La Fortune des Rougon

La Fortune des Rougon (paragraphe n°1501)

Partie : Préface, chapitre VI

La fusillade, que les Rougon avaient imaginée pour se faire accepter définitivement comme les sauveurs de Plassans, jeta à leurs pieds la ville épouvantée et reconnaissante. Le jour grandit, morne, avec cesmélancolies grises de matinées d'hiver. Les habitants n'entendant plus rien, las de trembler dans leurs draps, se hasardèrent. Il en vint dix à quinze ; puis, le bruit courant que les insurgés avaient pris la fuite, en laissant des morts dans tous les ruisseaux, Plassans entier se leva, descendit sur la place de l'Hôtel-de-Ville. Pendant toute la matinée, les curieux défilèrent autour des quatre cadavres.
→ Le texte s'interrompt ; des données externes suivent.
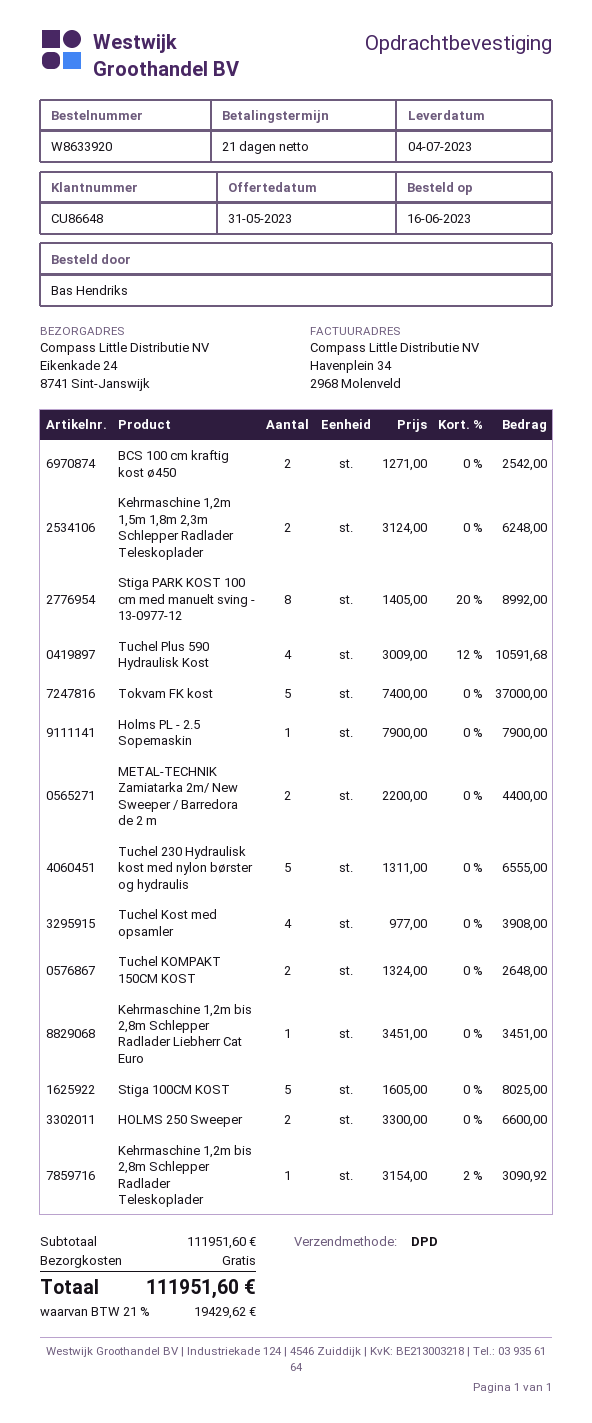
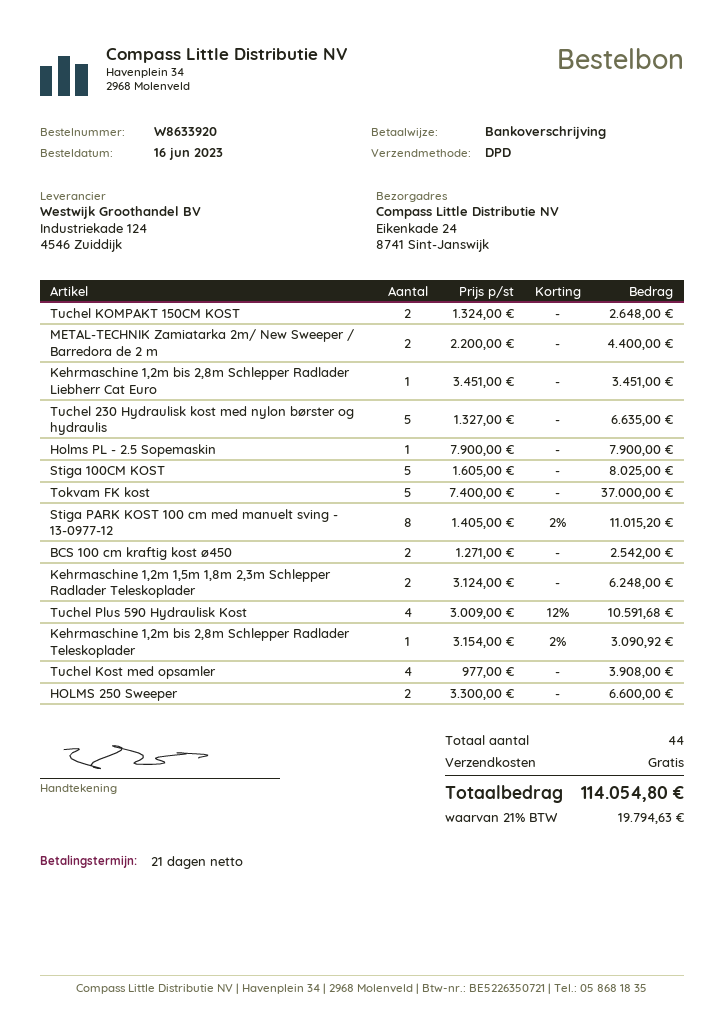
Stiga PARK KOST 100 cm med manuelt sving - 13-0977-12: 8 x 1405.00 - 20% = 8992.00 -> 8 x 1405.00 - 2% = 11015.20
Tuchel 230 Hydraulisk kost med nylon børster og hydraulis: 5 x 1311.00 = 6555.00 -> 5 x 1327.00 = 6635.00
tax: 21% = 19429.62 -> 21% = 19794.63
total: 111951.60 -> 114054.80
Ils étaient horriblement mutilés, un surtout, qui avait trois balles dans la tête ; le crâne, soulevé, laissait voir la cervelle à nu. Mais le plus atroce des quatre était le garde national tombé sous le porche ; il avait reçu en pleine figure toute une charge de plomb à perdrix dont s'étaient servis les républicains, faute de balles ; sa face trouée, criblée, suait le sang. La foule s'emplit les yeux de cette horreur, longuement, avec cette avidité des poltrons pour les spectacles ignobles. On reconnut le garde national ; c'était le charcutier Dubruel, celui que Roudier accusait, le lundi matin, d'avoir tiré avec une vivacité coupable. Des trois autres morts, deux étaient des ouvriers chapeliers ; le troisième resta inconnu. Et, devant les mares rouges qui tachaient le pavé, des groupes béants frissonnaient, regardant derrière eux d'un air de méfiance, comme si cette justice sommaire qui avait, dans les ténèbres, rétabli l'ordre à coups de fusil, les guettait, épiait leurs gestes et leurs paroles, prête à les fusiller à leur tour, s'ils ne baisaient pas avec enthousiasme la main qui venait de les sauver de la démagogie.